**DATA EXTRACT:**
*** Begin section ***

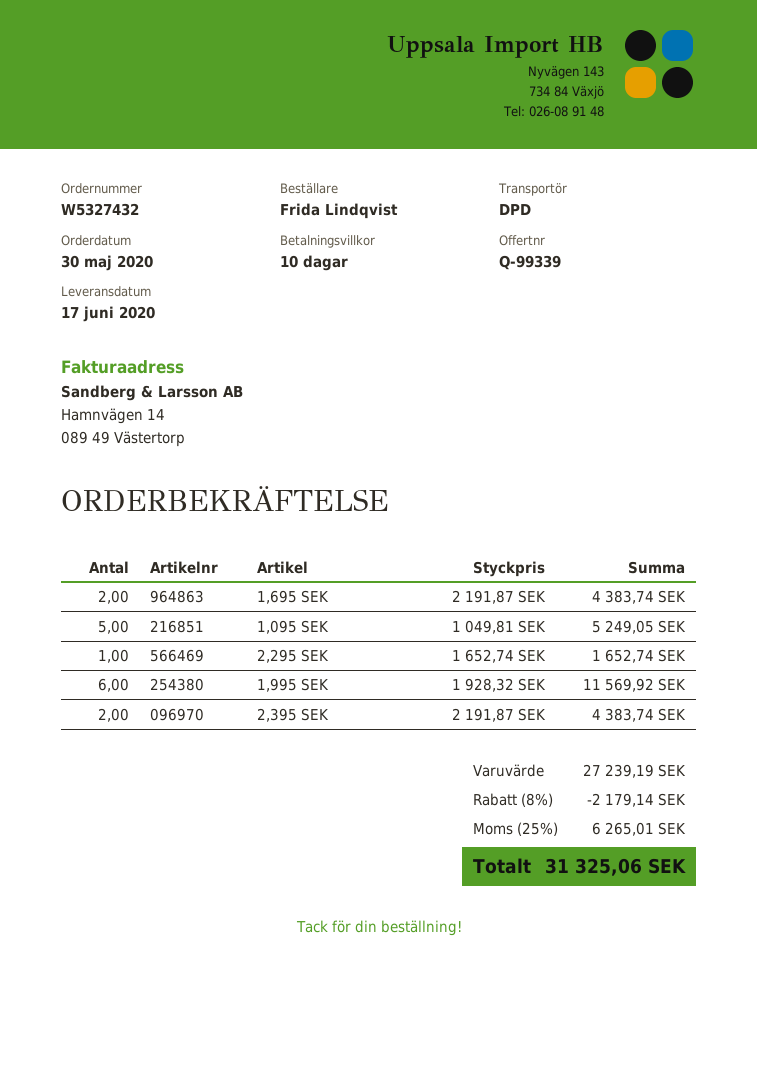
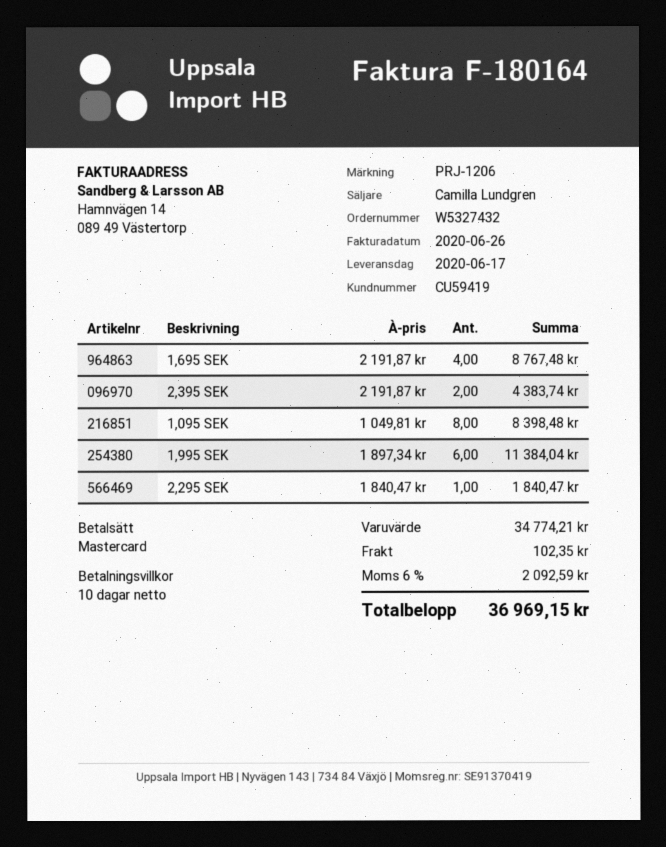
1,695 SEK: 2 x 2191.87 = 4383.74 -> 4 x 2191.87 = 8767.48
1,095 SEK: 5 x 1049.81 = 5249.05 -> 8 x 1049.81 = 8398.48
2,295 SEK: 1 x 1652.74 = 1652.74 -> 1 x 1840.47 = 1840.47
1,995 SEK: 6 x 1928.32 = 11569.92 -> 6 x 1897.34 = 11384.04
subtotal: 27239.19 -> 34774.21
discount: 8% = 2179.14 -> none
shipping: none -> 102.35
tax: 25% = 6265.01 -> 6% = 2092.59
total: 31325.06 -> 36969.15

*** End section ***

Your reply must reproduce all of the entries exactly and contain no pictures.

1,695 SEK: 2 x 2191.87 = 4383.74 -> 4 x 2191.87 = 8767.48
1,095 SEK: 5 x 1049.81 = 5249.05 -> 8 x 1049.81 = 8398.48
2,295 SEK: 1 x 1652.74 = 1652.74 -> 1 x 1840.47 = 1840.47
1,995 SEK: 6 x 1928.32 = 11569.92 -> 6 x 1897.34 = 11384.04
subtotal: 27239.19 -> 34774.21
discount: 8% = 2179.14 -> none
shipping: none -> 102.35
tax: 25% = 6265.01 -> 6% = 2092.59
total: 31325.06 -> 36969.15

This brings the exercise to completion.